Caused by: java.io.IOException: Tried to send an out-of-range integer as a 2-byte value: 100000
	at org.postgresql.core.PGStream.SendInteger2(PGStream.java:201)

Solution 3 - Postgresql

explain select * from test where id in (values (1), (2));

QUERY PLAN

 Seq Scan on test  (cost=0.00..1.38 rows=2 width=208)
   Filter: (id = ANY ('{1,2}'::bigint[]))

But if try 2nd query:

explain select * from test where id = any (values (1), (2));

QUERY PLAN

Hash Semi Join  (cost=0.05..1.45 rows=2 width=208)
       Hash Cond: (test.id = "*VALUES*".column1)
       ->  Seq Scan on test  (cost=0.00..1.30 rows=30 width=208)
       ->  Hash  (cost=0.03..0.03 rows=2 width=4)
             ->  Values Scan on "*VALUES*"  (cost=0.00..0.03 rows=2 width=4)

We can see that postgres build temp table and join with it

Solution 4 - Postgresql

As someone more experienced with Oracle DB, I was concerned about this limit too. I carried out a performance test for a query with ~10'000 parameters in an IN-list, fetching prime numbers up to 100'000 from a table with the first 100'000 integers by actually listing all the prime numbers as query parameters.

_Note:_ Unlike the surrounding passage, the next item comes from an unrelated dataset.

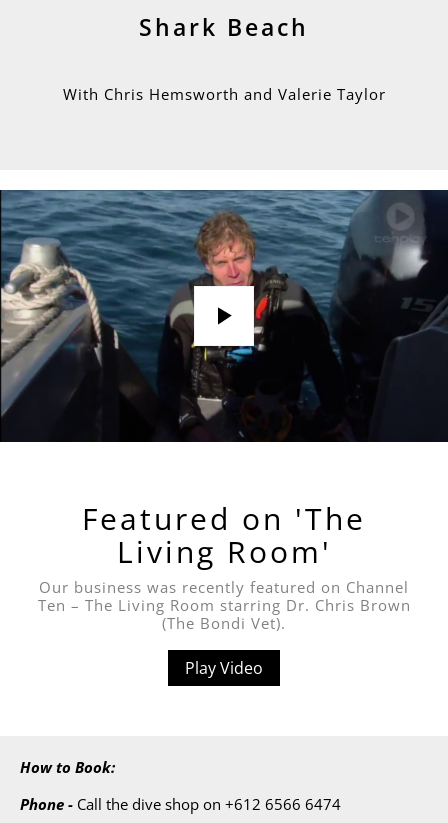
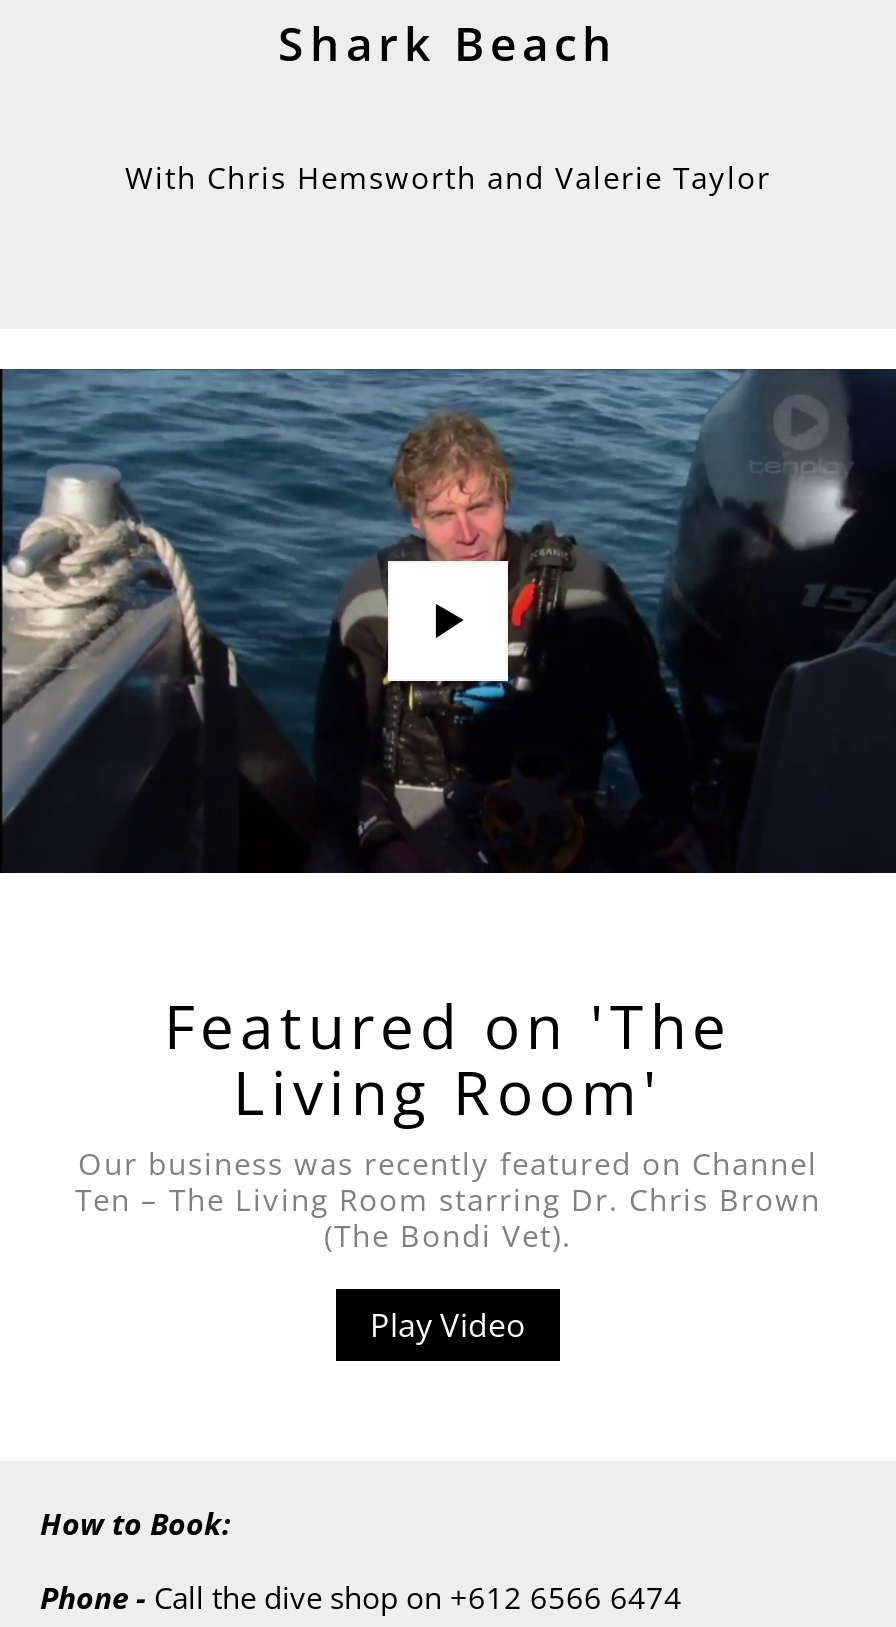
[62,84,386,104] With Chris Hemsworth and Valerie Taylor -> [130,156,766,196] With Chris Hemsworth and ValerieTaylor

My results indicate that you need not worry about overloading the query plan optimizer or getting plans without index usage, since it will transform the query to use = ANY({...}::integer[]) where it can leverage indices as expected:

-- prepare statement, runs instantaneous:
PREPARE hugeplan (integer, integer, integer, ...) AS
SELECT *
FROM primes
WHERE n IN ($1, $2, $3, ..., $9592);

-- fetch the prime numbers:
EXECUTE hugeplan(2, 3, 5, ..., 99991);

-- EXPLAIN ANALYZE output for the EXECUTE:
"Index Scan using n_idx on primes  (cost=0.42..9750.77 rows=9592 width=5) (actual time=0.024..15.268 rows=9592 loops=1)"
"  Index Cond: (n = ANY ('{2,3,5,7, (...)"
"Execution time: 16.063 ms"

-- setup, should you care:
CREATE TABLE public.primes
(
  n integer NOT NULL,
  prime boolean,
  CONSTRAINT n_idx PRIMARY KEY (n)
)
WITH (
  OIDS=FALSE
);
ALTER TABLE public.primes
  OWNER TO postgres;

INSERT INTO public.primes
SELECT generate_series(1,100000);

However, this (rather old) thread on the pgsql-hackers mailing list indicates that there is still a non-negligible cost in planning such queries, so take my word with a grain of salt.

Solution 5 - Postgresql

There is no limit to the number of elements that you are passing to IN clause. If there are more elements it will consider it as array and then for each scan in the database it will check if it is contained in the array or not. This approach is not so scalable. Instead of using IN clause try using INNER JOIN with temp table. Refer http://www.xaprb.com/blog/2006/06/28/why-large-in-clauses-are-problematic/ for more info. Using INNER JOIN scales well as query optimizer can make use of hash join and other optimization. Whereas with IN clause there is no way for the optimizer to optimize the query. I have noticed speedup of at least 2x with this change.

Solution 6 - Postgresql

Just tried it. the answer is -> out-of-range integer as a 2-byte value: 32768

Solution 7 - Postgresql

You might want to consider refactoring that query instead of adding an arbitrarily long list of ids... You could use a range if the ids indeed follow the pattern in your example:

SELECT * FROM user WHERE id >= minValue AND id <= maxValue;

Another option is to add an inner select:

SELECT * 
FROM user 
WHERE id IN (
    SELECT userId
    FROM ForumThreads ft
    WHERE ft.id = X
);

Solution 8 - Postgresql

If you have query like:

SELECT * FROM user WHERE id IN (1, 2, 3, 4 -- and thousands of another keys)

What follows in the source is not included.